The Veterinary Surgeons Act became law in 1966 – in a completely different era – and is desperately in need of reform.  Whilst vets are regulated within this Act, veterinary practices are not, there is no protection of the ‘veterinary nurse’ title, meaning that anyone can use it, and there is no recognition of the wider vet-led team.

We believe it is essential that the title ‘veterinary nurse’ should be protected, to prevent its use by unqualified, unregulated individuals and to recognise their professional status and the invaluable role they play. We want to see other allied professions brought into the regulatory framework of the Royal College of Veterinary Surgeons (RCVS), to improve further the standards of animal health and welfare, and to allow vets to focus on the functions that only they can undertake. There should also be mandatory practice regulation, to increase standards and raise public confidence.

New primary legislation which modernises the regulatory framework is urgently needed, making the Act fit for purpose. The need for legislative reform has significant cross-party support and needs to be a priority for the next Government, in the interests of animal health and welfare, the delivery of veterinary care and the retention of veterinary professionals.

 Minimum set of animal welfare standards in trade deals

To protect animal health and welfare further, we would like to see all parties commit to introducing a minimum set of animal welfare standards in all trade deals. Following the recent signing of free trade agreements with Australia, New Zealand and Japan, we are seeing repeated examples of the UK opening up its markets to goods produced under low welfare systems.  A minimum set of standards will therefore safeguard the country’s high animal welfare standards and prevent the UK market from being flooded with produce farmed under conditions which we would never accept.

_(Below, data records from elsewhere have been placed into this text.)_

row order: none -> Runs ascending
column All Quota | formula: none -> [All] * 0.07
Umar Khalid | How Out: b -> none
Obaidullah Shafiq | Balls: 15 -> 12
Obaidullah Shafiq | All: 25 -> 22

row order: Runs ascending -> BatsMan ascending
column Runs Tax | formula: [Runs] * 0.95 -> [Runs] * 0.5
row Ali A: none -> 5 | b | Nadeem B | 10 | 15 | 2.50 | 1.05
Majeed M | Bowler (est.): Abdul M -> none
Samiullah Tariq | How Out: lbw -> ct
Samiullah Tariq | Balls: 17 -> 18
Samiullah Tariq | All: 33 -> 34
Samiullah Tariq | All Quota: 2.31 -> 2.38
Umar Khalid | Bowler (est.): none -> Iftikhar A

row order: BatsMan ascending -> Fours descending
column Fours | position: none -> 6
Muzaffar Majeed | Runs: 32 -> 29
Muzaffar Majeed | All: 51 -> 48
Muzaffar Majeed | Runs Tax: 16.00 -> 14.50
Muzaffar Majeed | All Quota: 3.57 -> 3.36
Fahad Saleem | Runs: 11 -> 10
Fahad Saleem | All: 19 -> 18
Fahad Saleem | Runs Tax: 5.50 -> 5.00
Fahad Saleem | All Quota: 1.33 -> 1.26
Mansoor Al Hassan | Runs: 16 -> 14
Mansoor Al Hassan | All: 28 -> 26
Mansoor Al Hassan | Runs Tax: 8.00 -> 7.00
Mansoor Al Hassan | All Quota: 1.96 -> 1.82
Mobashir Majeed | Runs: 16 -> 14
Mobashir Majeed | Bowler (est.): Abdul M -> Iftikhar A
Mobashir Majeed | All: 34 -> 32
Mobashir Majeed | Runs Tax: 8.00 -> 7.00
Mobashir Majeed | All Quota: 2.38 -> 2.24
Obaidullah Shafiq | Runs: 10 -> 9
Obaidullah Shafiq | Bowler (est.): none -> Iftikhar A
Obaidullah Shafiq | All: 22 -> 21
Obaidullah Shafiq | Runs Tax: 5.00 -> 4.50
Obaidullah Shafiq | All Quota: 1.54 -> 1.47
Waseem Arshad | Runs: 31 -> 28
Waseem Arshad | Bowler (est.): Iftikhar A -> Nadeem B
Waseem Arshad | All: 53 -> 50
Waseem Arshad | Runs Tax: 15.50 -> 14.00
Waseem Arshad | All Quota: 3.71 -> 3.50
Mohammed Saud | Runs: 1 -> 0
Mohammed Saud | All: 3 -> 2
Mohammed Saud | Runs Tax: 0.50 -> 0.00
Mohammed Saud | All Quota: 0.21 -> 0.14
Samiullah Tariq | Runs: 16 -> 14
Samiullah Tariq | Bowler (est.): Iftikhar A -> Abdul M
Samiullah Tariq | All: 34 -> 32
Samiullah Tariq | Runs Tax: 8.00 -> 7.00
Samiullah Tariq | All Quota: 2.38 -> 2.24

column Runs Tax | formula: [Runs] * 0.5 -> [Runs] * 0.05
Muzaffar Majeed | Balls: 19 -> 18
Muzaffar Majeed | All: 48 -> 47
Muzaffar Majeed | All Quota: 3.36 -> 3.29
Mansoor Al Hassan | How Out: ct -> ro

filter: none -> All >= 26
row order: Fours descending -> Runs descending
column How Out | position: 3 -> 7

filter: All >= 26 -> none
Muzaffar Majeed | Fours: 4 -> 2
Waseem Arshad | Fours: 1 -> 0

It is vital that we safeguard the UK’s high reputation for animal health, animal welfare and food safety. In all trade agreements, the Government must only grant tariff-free access to agricultural goods where there is equivalence with core standards of animal health, animal welfare, public health and food safety and responsible antibiotic use.

Access to veterinary medicines in Northern Ireland

Northern Ireland is expected to lose access to a significant percentage of veterinary medicines at the end of 2025 due to the changes required by EU regulations. These include the only licensed salmonella vaccine for poultry, the loss of which could represent a serious public health emergency.

Vets in Northern Ireland cannot continue to work to a high standard for animal welfare - and therefore to protect human health - if a significant number of veterinary medicines are discontinued. To avoid uncertainty and additional stressors on the veterinary workforce, it is essential that a long-term solution is found.

A commitment from all political parties to safeguarding the supply of veterinary medicines to Northern Ireland beyond 2025 is therefore essential.